### BRIEF
Among the entries below, find the line with "Steps to follow", then quote it and each following line up to and including the line with "deliverable, please refer to the text below.", and nothing else.

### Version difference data
# # #

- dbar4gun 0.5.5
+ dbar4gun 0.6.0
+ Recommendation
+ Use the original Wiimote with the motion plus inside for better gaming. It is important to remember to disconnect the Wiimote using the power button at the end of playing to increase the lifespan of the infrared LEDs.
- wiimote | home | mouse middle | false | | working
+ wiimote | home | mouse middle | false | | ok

# # #

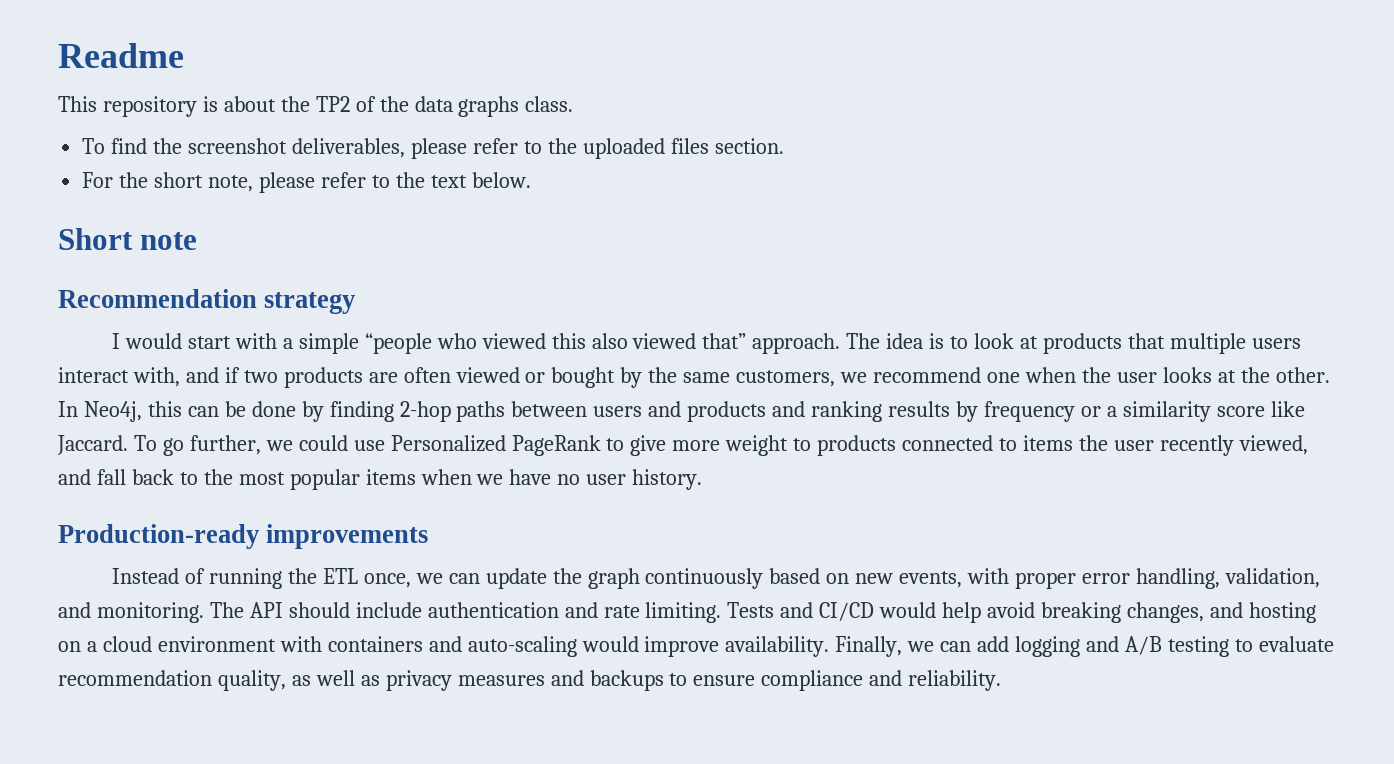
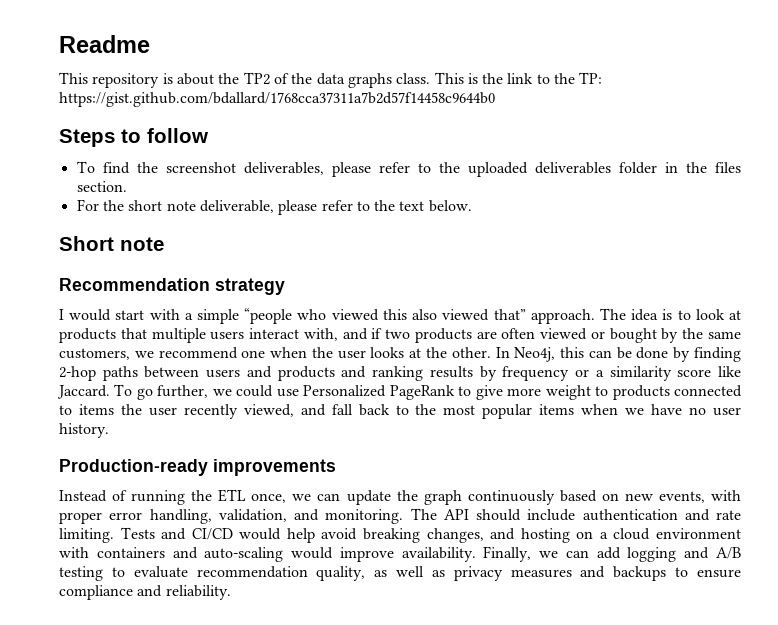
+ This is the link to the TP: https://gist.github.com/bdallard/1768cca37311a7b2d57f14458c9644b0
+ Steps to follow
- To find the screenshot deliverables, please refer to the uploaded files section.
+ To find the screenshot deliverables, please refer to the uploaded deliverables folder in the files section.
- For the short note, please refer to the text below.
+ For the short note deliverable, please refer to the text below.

# # #

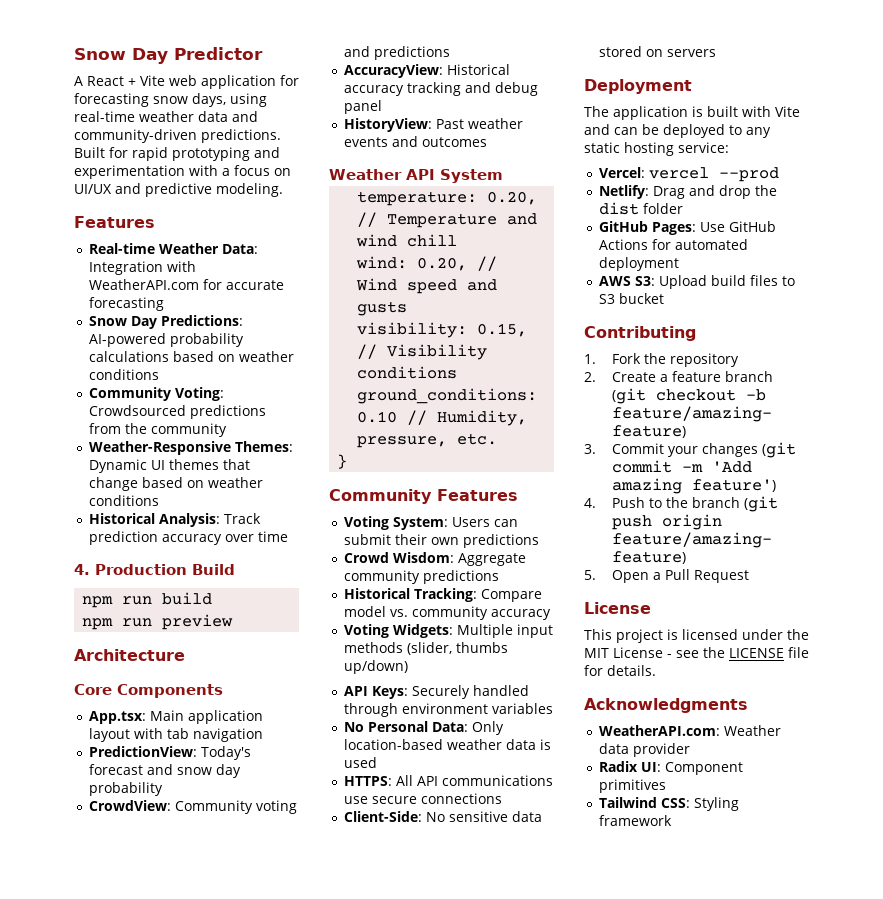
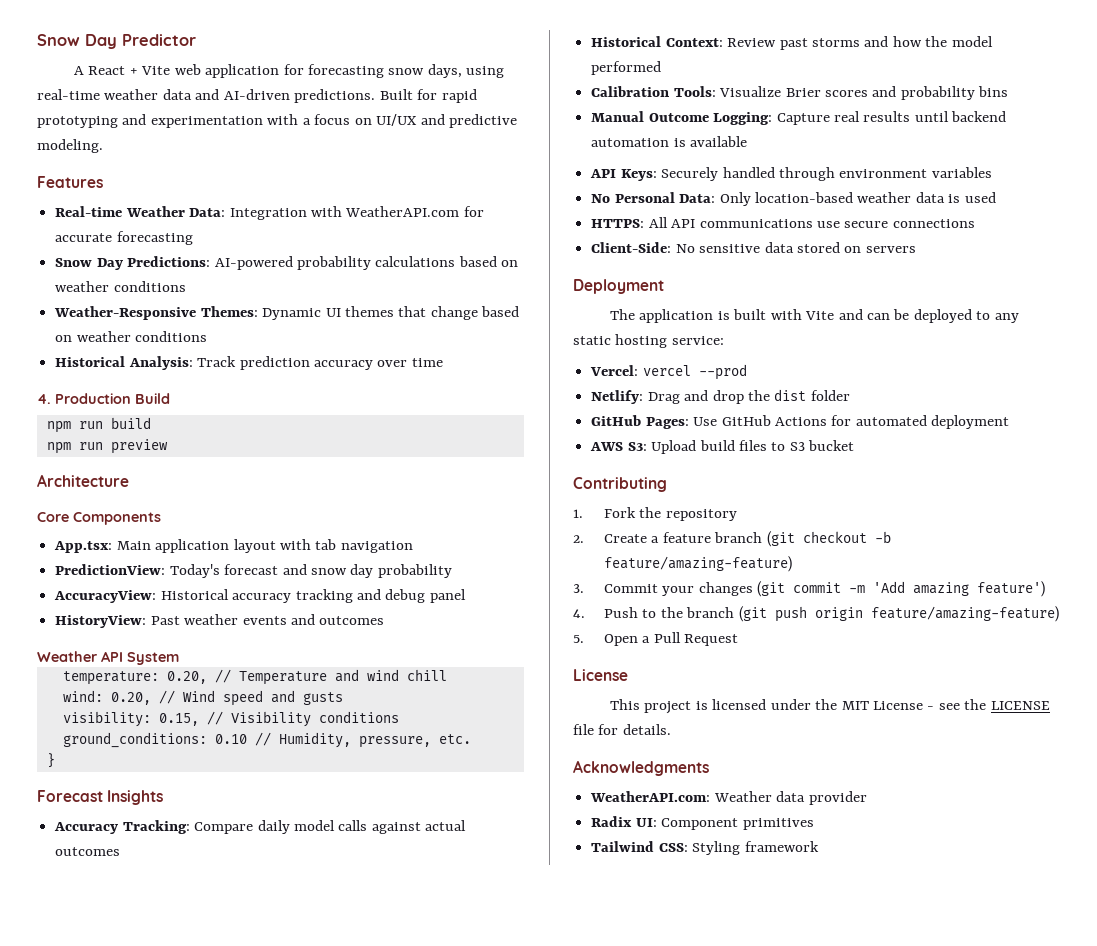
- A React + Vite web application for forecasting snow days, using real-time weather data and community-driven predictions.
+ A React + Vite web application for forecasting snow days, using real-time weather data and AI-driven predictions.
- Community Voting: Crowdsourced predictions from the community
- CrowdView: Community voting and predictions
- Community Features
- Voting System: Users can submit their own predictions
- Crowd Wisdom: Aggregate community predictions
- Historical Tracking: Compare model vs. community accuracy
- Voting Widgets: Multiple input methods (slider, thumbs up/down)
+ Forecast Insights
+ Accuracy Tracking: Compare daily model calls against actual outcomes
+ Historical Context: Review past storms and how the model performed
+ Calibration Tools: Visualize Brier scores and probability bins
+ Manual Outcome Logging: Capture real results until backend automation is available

# # #

### RESPONSE
+ Steps to follow
- To find the screenshot deliverables, please refer to the uploaded files section.
+ To find the screenshot deliverables, please refer to the uploaded deliverables folder in the files section.
- For the short note, please refer to the text below.
+ For the short note deliverable, please refer to the text below.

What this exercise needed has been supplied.